Exercise brief:
Which of the lines below mention the word "Lyžiarske"? Pull each one out.

+===+

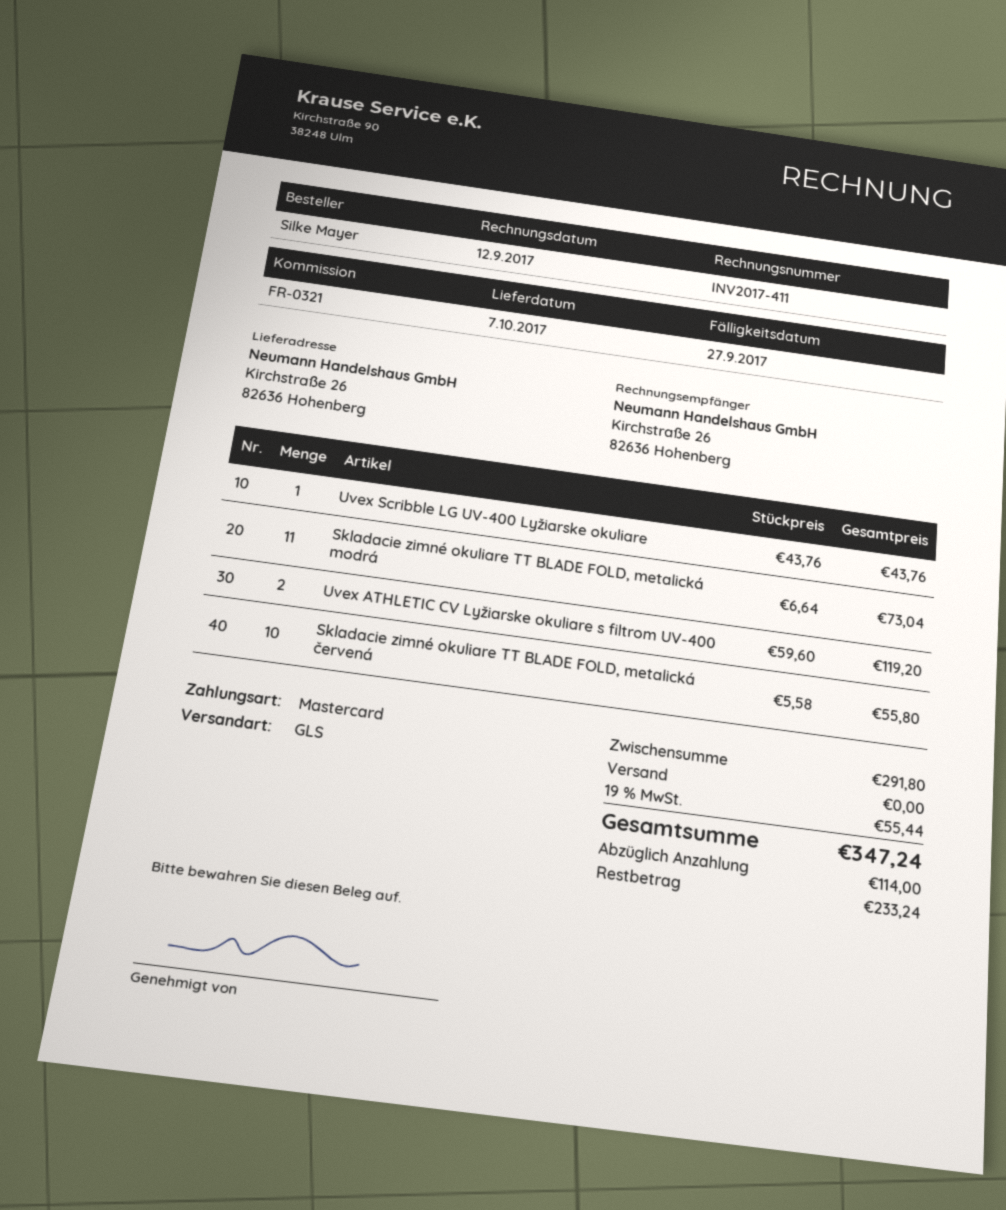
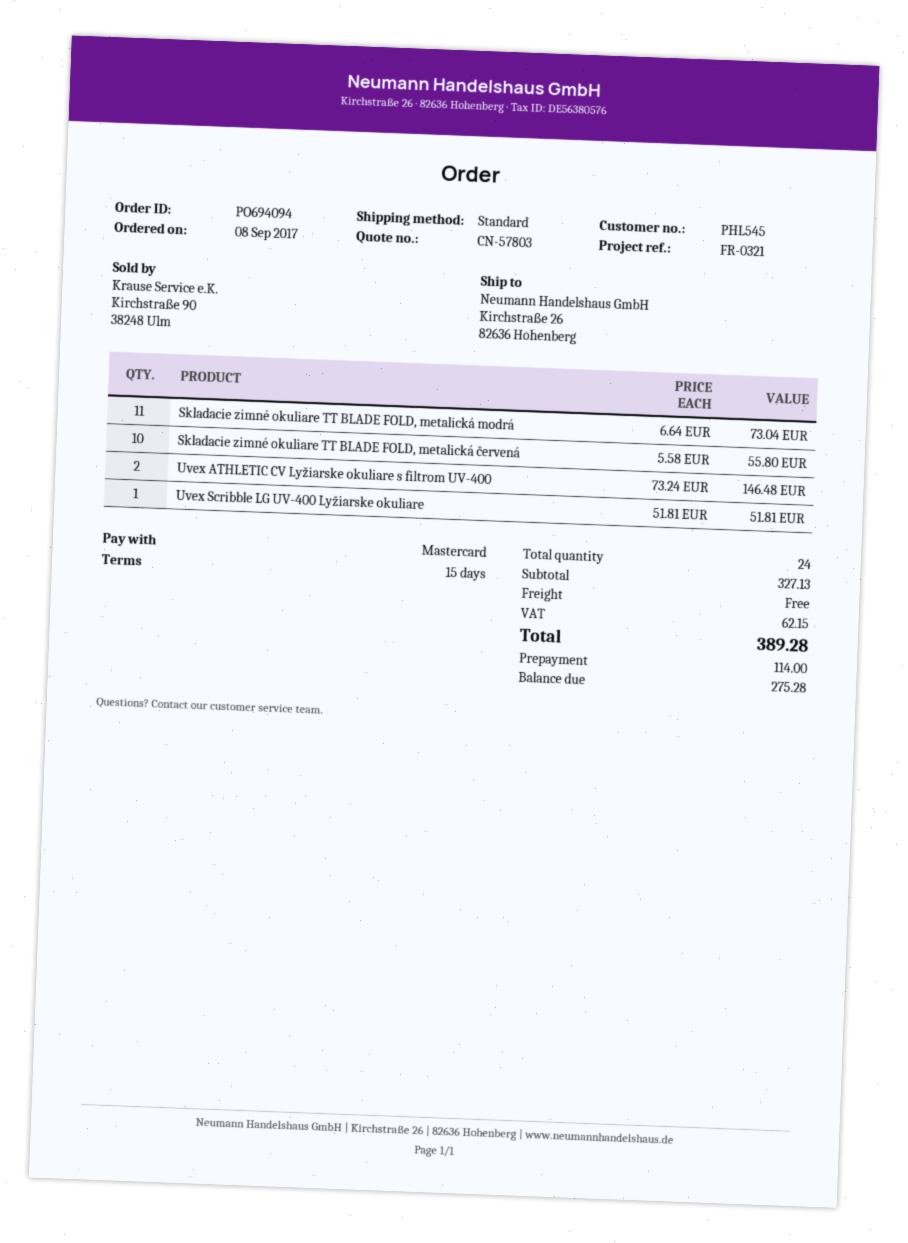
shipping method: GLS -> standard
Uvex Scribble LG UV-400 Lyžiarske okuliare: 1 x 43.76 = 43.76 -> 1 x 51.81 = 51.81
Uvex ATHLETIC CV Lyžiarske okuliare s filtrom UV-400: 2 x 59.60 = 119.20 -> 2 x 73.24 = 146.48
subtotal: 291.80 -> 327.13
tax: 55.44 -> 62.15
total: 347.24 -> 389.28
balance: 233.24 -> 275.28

+===+

Your response:
Uvex Scribble LG UV-400 Lyžiarske okuliare: 1 x 43.76 = 43.76 -> 1 x 51.81 = 51.81
Uvex ATHLETIC CV Lyžiarske okuliare s filtrom UV-400: 2 x 59.60 = 119.20 -> 2 x 73.24 = 146.48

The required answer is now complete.